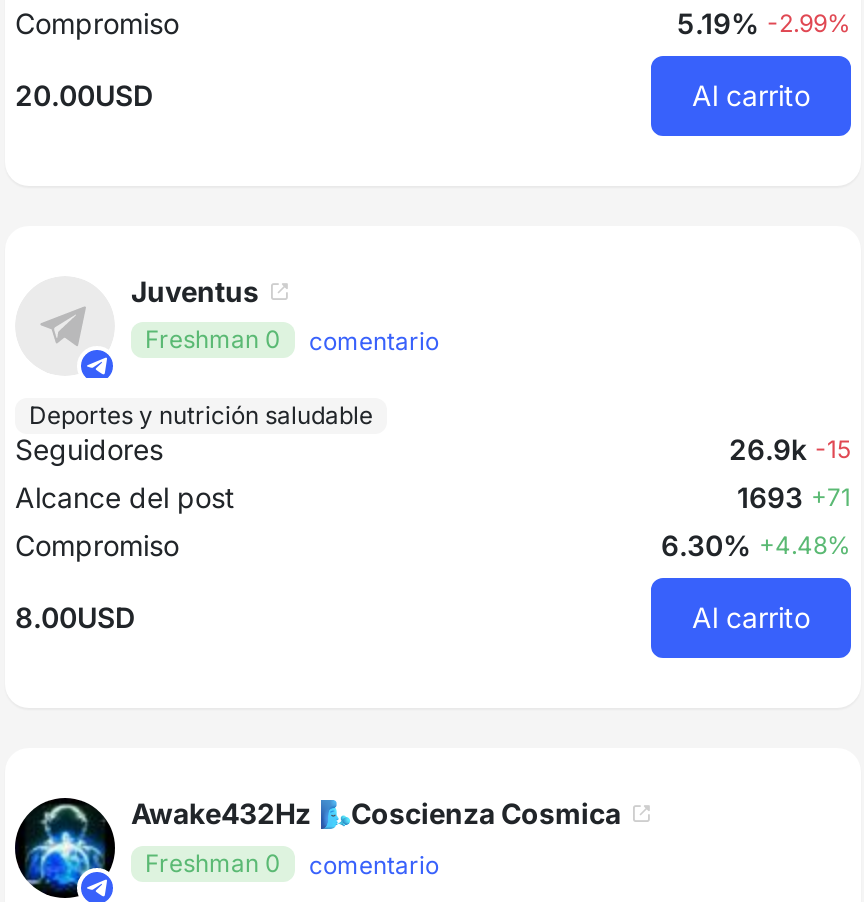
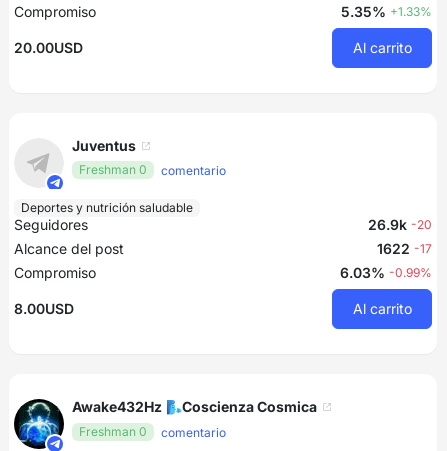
- 5.19% -2.99%
+ 5.35% +1.33%

- 26.9k -15
+ 26.9k -20

- 1693 +71
+ 1622 -17

- 6.30% +4.48%
+ 6.03% -0.99%
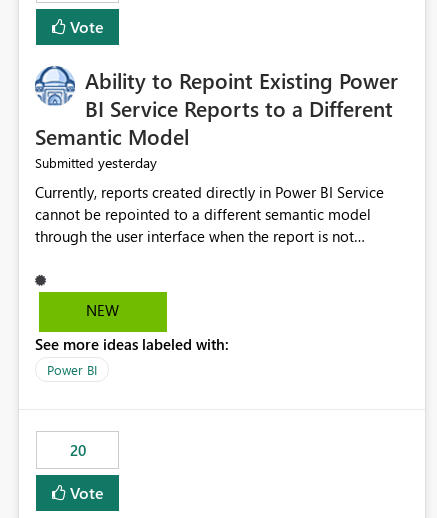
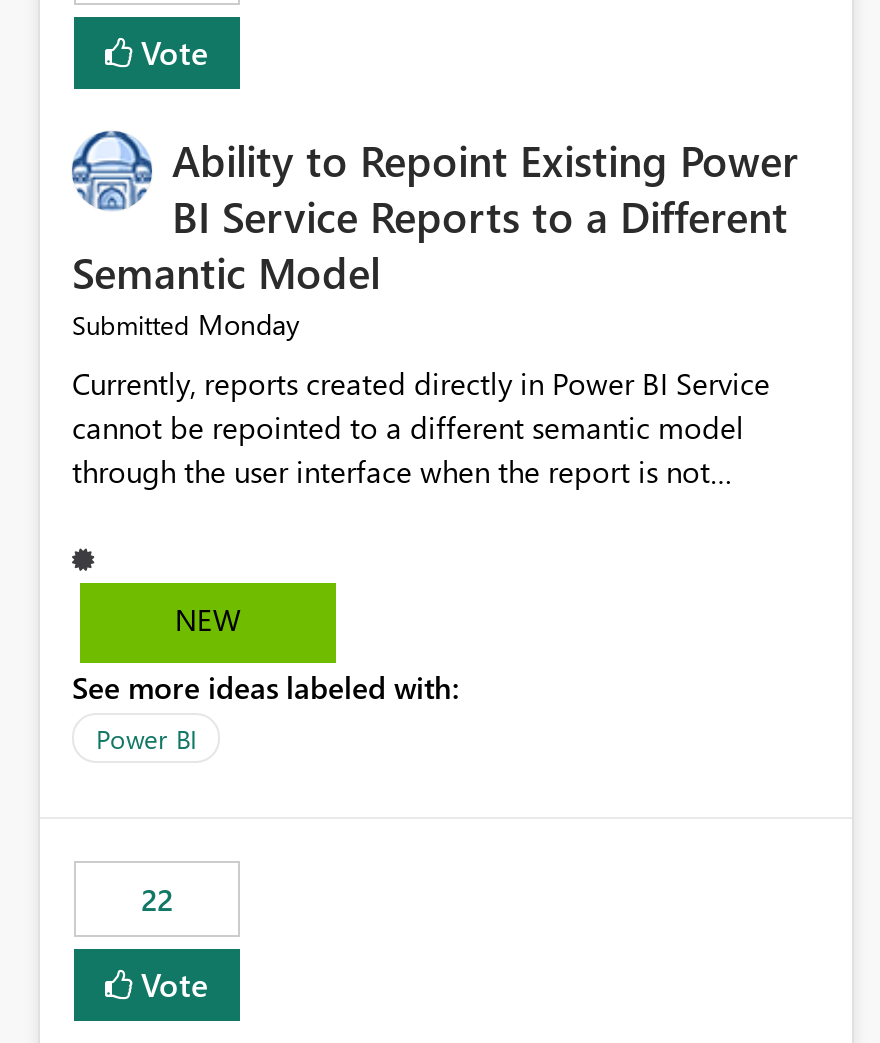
- Submitted yesterday
+ Submitted Monday

- 20
+ 22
━━━━━━━━━━
Only the lines from the one containing "- 26.9k -15" through the end of the listing should be output, word for word and inclusive; keep pictures out.

- 26.9k -15
+ 26.9k -20

- 1693 +71
+ 1622 -17

- 6.30% +4.48%
+ 6.03% -0.99%
- Submitted yesterday
+ Submitted Monday

- 20
+ 22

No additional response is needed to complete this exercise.